> EXERCISE DIRECTIONS
Return, word for word, the lines of the listing below from the one with "[70,204,182,217] Design Concepts" through the one with "[451,205,481,216] GOF, ->", and no other lines.

PROVIDED MATERIAL section start

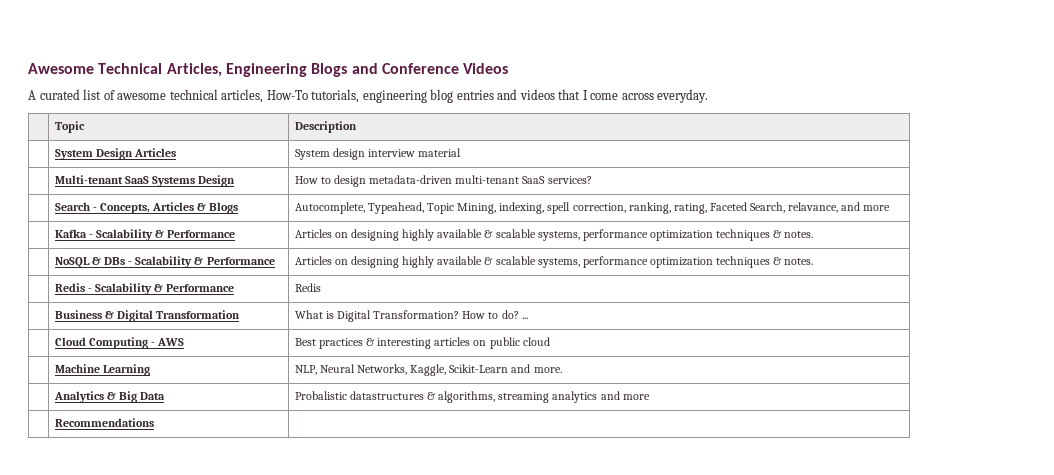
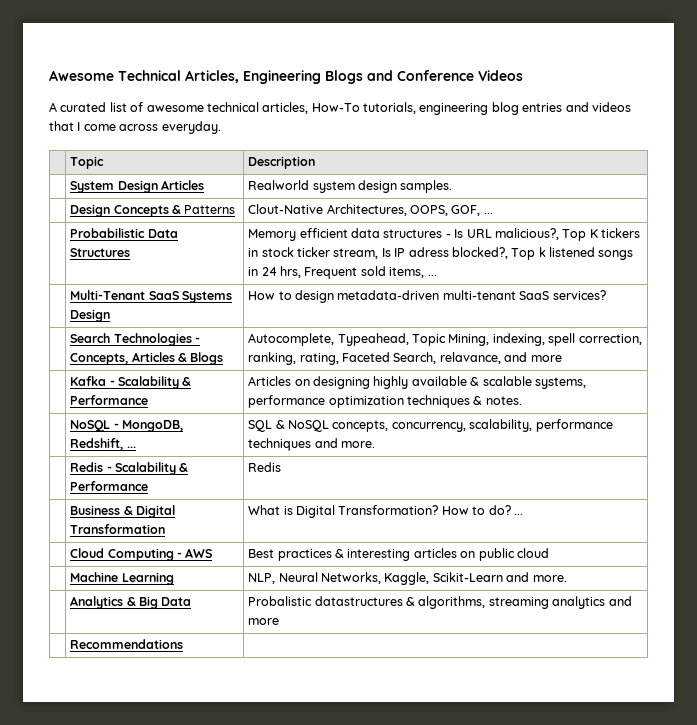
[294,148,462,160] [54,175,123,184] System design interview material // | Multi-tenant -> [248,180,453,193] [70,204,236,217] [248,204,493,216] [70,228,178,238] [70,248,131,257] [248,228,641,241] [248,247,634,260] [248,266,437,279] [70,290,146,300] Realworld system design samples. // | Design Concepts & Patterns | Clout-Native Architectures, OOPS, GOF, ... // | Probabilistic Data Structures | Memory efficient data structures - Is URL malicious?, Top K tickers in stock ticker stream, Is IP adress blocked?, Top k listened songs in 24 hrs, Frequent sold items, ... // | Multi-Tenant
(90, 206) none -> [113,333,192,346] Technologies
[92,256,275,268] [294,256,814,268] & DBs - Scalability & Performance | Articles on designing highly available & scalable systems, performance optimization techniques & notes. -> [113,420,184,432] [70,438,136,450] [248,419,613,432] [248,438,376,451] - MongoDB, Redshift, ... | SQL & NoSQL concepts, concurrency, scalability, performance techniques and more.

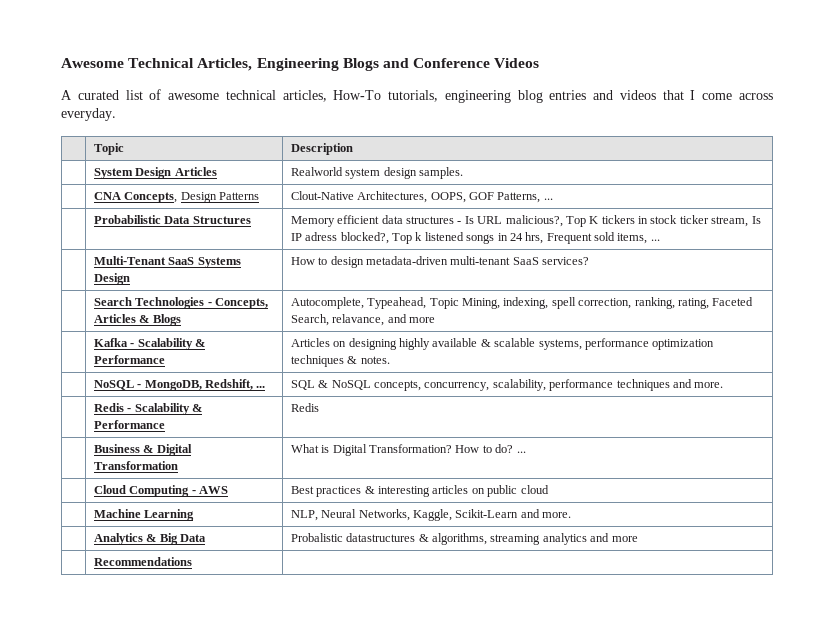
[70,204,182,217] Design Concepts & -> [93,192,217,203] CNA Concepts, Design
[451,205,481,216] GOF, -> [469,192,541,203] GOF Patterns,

PROVIDED MATERIAL section end
PROVIDED MATERIAL section start

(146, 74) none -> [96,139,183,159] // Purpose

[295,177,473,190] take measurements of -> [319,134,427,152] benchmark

PROVIDED MATERIAL section end

> ANSWER TO THIS TASK
[70,204,182,217] Design Concepts & -> [93,192,217,203] CNA Concepts, Design
[451,205,481,216] GOF, -> [469,192,541,203] GOF Patterns,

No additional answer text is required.